╭──

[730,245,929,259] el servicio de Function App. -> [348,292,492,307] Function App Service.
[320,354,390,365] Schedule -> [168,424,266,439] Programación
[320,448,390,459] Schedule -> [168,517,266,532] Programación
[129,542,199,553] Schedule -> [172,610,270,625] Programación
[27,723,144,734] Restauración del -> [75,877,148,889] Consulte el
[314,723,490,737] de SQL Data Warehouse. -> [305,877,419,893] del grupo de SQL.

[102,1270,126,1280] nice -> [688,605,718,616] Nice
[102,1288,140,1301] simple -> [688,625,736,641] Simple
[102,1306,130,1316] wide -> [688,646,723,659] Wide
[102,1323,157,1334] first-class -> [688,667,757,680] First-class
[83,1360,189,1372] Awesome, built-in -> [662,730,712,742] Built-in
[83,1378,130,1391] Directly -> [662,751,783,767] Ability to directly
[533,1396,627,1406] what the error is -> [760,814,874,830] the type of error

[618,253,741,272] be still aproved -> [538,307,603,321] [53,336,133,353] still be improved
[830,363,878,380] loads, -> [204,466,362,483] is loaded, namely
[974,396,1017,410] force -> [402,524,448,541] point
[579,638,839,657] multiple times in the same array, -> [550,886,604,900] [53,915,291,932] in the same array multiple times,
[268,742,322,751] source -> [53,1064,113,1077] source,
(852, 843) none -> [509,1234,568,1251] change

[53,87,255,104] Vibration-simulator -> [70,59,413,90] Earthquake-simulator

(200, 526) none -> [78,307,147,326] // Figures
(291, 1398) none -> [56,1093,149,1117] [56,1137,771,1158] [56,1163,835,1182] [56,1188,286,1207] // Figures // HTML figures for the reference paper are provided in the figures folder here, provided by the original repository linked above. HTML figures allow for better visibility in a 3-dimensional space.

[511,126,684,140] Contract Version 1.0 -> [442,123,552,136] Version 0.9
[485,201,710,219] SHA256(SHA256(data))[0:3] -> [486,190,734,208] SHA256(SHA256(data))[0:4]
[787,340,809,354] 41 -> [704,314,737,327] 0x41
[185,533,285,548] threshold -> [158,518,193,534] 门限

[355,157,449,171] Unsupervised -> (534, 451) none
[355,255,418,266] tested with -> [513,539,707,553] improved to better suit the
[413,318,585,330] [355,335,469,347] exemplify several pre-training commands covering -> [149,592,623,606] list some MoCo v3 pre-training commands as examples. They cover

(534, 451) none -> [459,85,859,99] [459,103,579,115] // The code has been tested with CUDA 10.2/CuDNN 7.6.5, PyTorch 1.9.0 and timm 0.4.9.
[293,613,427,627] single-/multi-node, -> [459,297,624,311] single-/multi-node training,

╰──

• What to do: In the entries above, find the line with "[102,1270,126,1280] nice ->" and the line with "[618,253,741,272] be still", then set down exactly those two and every line between them, nothing else.

• Output of the exercise:
[102,1270,126,1280] nice -> [688,605,718,616] Nice
[102,1288,140,1301] simple -> [688,625,736,641] Simple
[102,1306,130,1316] wide -> [688,646,723,659] Wide
[102,1323,157,1334] first-class -> [688,667,757,680] First-class
[83,1360,189,1372] Awesome, built-in -> [662,730,712,742] Built-in
[83,1378,130,1391] Directly -> [662,751,783,767] Ability to directly
[533,1396,627,1406] what the error is -> [760,814,874,830] the type of error

[618,253,741,272] be still aproved -> [538,307,603,321] [53,336,133,353] still be improved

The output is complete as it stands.